Природа самодеятельного композиторского творчества... Эта тема мне близка потому, что я одно время довольно много занимался нотировкой и подготовкой к печати нотных сборников местных бардов. Надо сказать, что при кажущейся примитивности эта работа довольно сложна. Почему? Тут я приведу притчу, которой Эйнштейн любил объяснять свою теорию относительности. Вот слепой жук ползёт по шару — и он убеждён, что он ползёт по ровной поверхности, ведь относительно жука эта поверхность плоская. Причём тут жук? Слепота жука — это незнание нотной грамоты автором-слухачом. Он искренне убеждён, что он поёт во всех куплетах и из раза в раз одну и ту же мелодию, а на самом деле, как только берёшься за нотацию по слуху, сплошь и рядом обнаруживаешь, что в каких-то мелких, но важных деталях напев разных куплетов отличается, отличается он и в аудиозаписях, сделанных в разное время. Это-то и придает самодеятельной бардовской песне оттенок спонтанности, печать особой слиянности с поэтическим словом, это и позволяет говорить о жанре бардовской песни как о пении стихов под музыку, а следовательно — как о синкретическом искусстве, что свойственно фольклору.
Приведу ещё одно сравнение. В европейских языках фонемой, то есть минимальной смыслоразличительной единицей, в общем-то является отдельный звук, а в китайском — слог. У китайцев есть определённый набор фиксированных слогов, которым соответствуют иероглифы. Адаптируя для произношения какое-либо европейское имя, китаец видоизменит его так, чтобы оно делилось на привычные ему слоги-блоки. Для европейского профессионального музыкального мышления звуковой "фонемой" является нота, ступень звукоряда; барды же мыслят некими интонационными блоками-иероглифами. Подобное явление мы ранее видели в донотном (крюковом, знаменном) распеве средневековой Руси: крюк = определённая маленькая попевка, и набор этих попевок ограничен традицией.

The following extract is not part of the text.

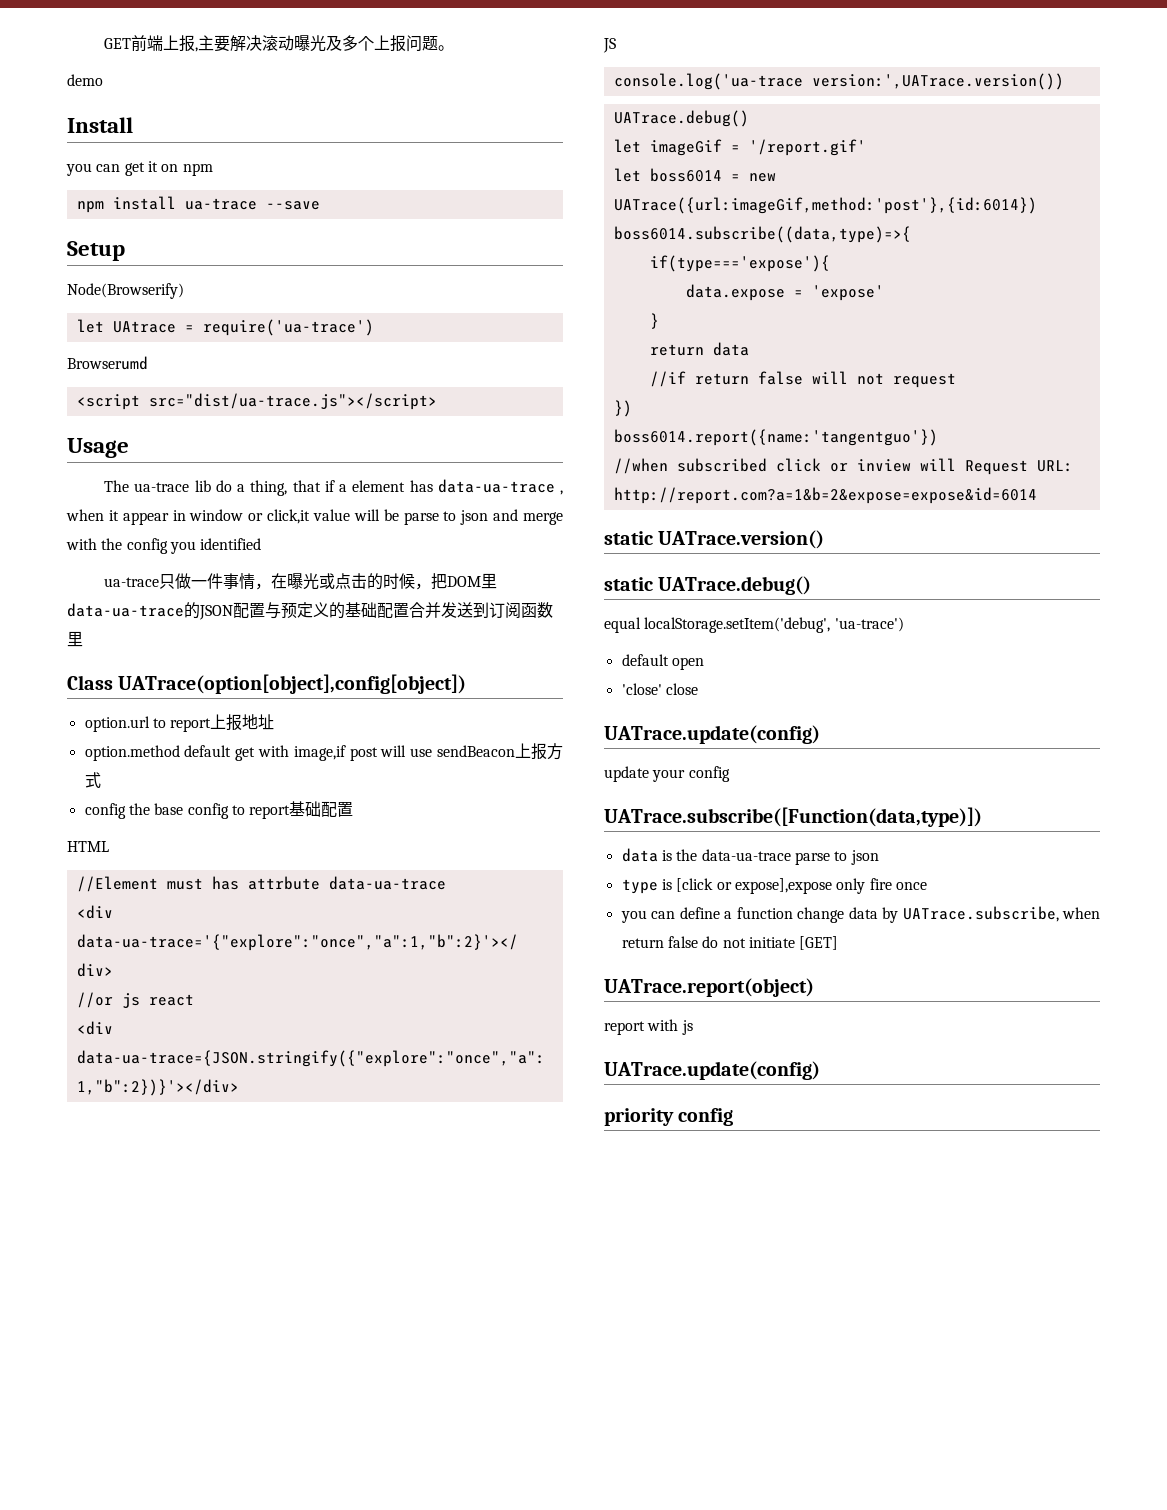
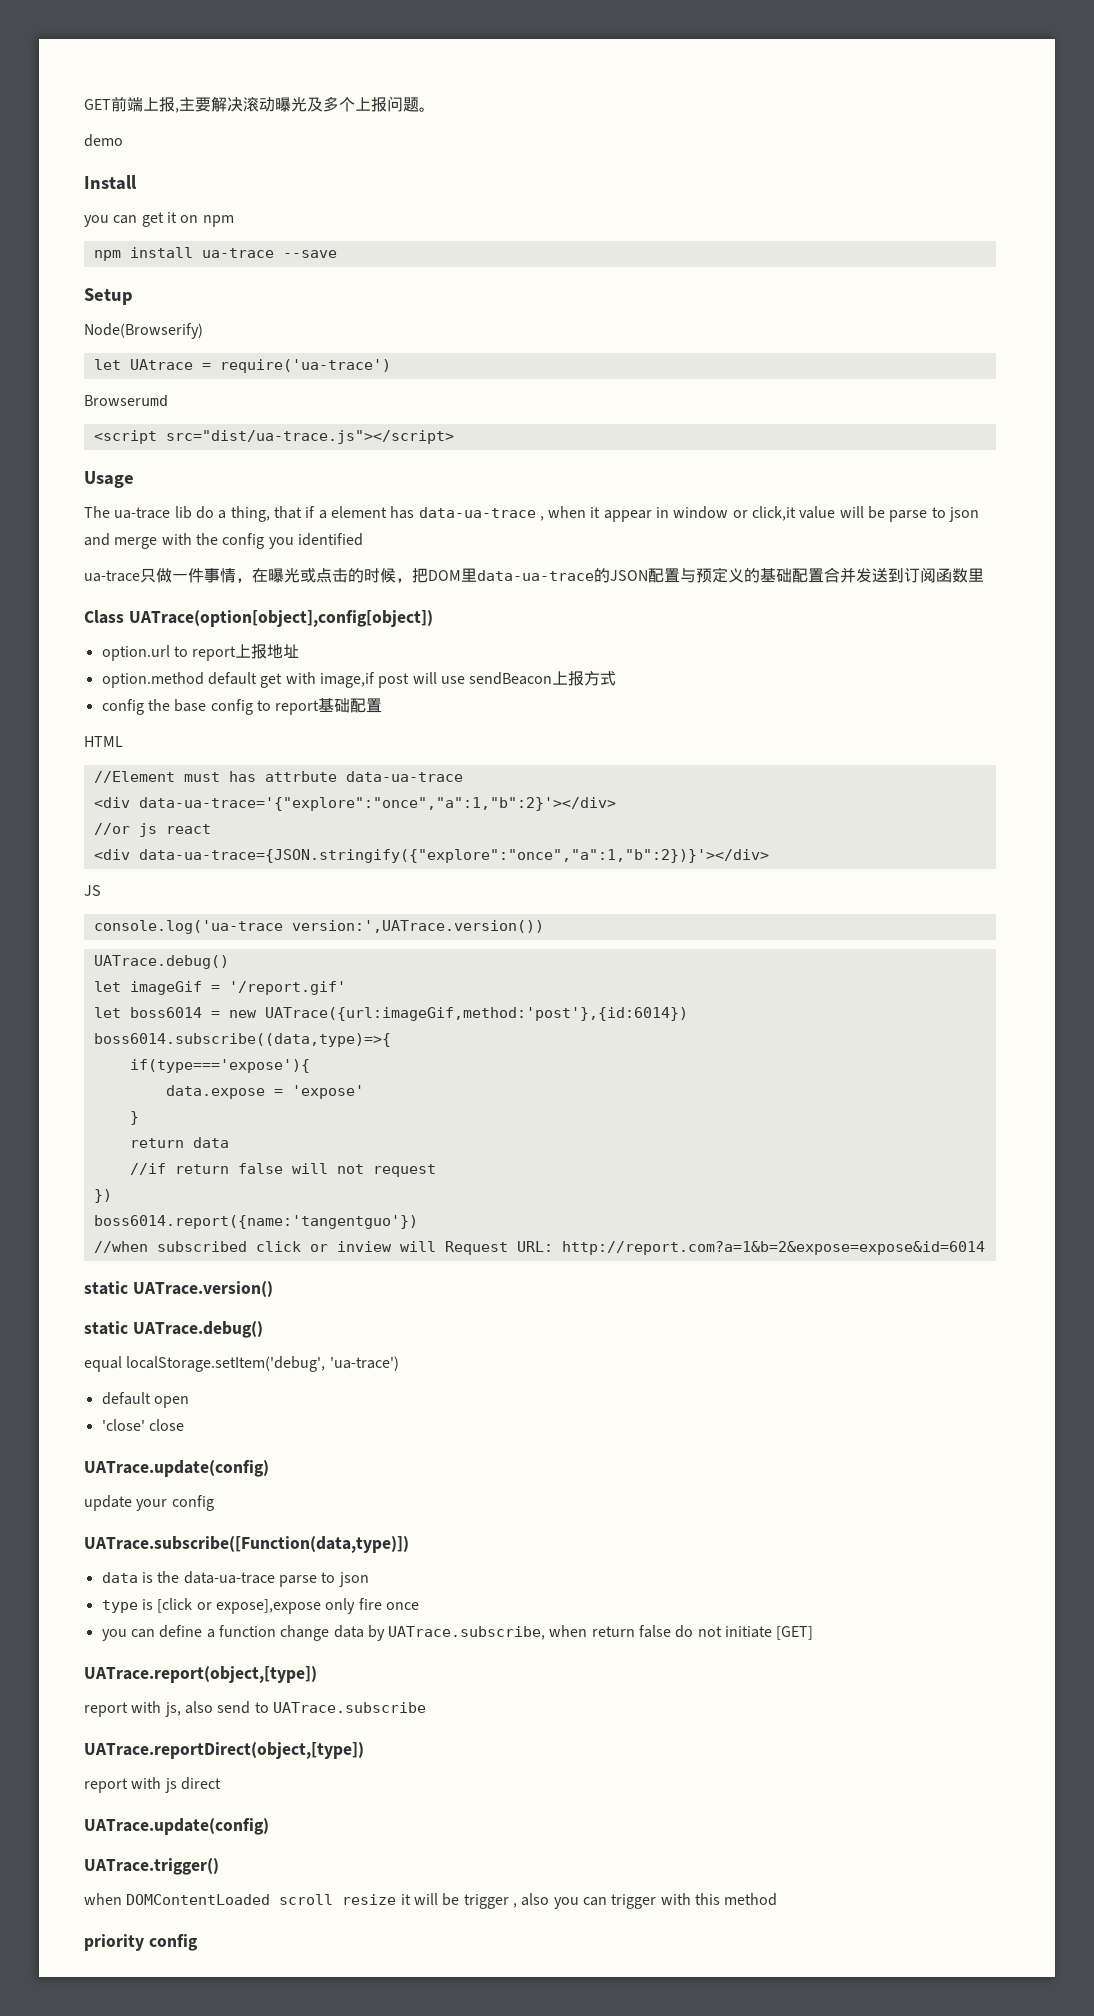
[604,978,814,997] UATrace.report(object) -> [84,1666,317,1683] [84,1701,426,1717] [84,1742,364,1759] UATrace.report(object,[type]) // report with js, also send to UATrace.subscribe // UATrace.reportDirect(object,[type])
[604,1061,820,1080] // UATrace.update(config) -> [180,1777,221,1790] [84,1818,269,1835] [84,1858,219,1875] [84,1893,778,1909] direct // UATrace.update(config) // UATrace.trigger() // when DOMContentLoaded scroll resize it will be trigger , also you can trigger with this method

Иногда бывает так, что две мелодии песен разных — и даже не знающих друг о друге! — самодеятельных авторов (особенно, если песни сочинены на одно и то же стихотворение, — как известно, есть поэты, особенно любимые бардами!) подозрительно похожи друг на друга, так что может даже возникнуть вопрос о плагиате! Но анализируя под музыковедческой "лупой" обе мелодии со всеми их вариантами, выявляющимися в различных куплетах или в разновременных исполнениях одной песни, приходишь к выводу, что вся эта вариантность есть просто кружение по одному, притом довольно ограниченному традицией, интонационному полю. Вероятно, так видоизменялись и шлифовались напевы народных песен в глубине веков, переходя от одного певца к другому, из одной области в другую. (Вспомните игру "испорченный телефон".) В отличие от а-капелльного фольклорного пения бардовское искусство зиждется на гитарном гармоническом сопровождении. Это существенное отличие от старого фольклора. Для барда — гитарные аккорды есть готовые ячейки для слогов-иероглифов. В случае, когда в основе двух песен лежит одно и то же стихотворение, сам ритм стиха подсказывает двум авторам музыки схожее (зачастую лежащее на поверхности) ритмическое решение, а пересечения в отдельных интонациях можно объяснить узостью набора этих самых интонаций-слогов-иероглифов, обусловленной ограниченностью слухового опыта и традиционного "интонационного словаря" самодеятельных авторов, из сотен которых лишь единицы бывают способны эту ограниченность преодолеть, поднявшись над пыльным приземным слоем интонационной атмосферы в более разреженные ее слои. (Гении же музыки ловят свои музыкальные волны в стратосфере, в космосе!)
Теперь понятно, насколько музыковедческий инструментарий, призванный отличать интонационное родство или влияние традиции от плагиата и работающий хорошо в сфере профессиональной музыки, — насколько он не "заточен" для "слепых жуков" самодеятельной гитарной песни: она ещё ждёт своего Эйнштейна!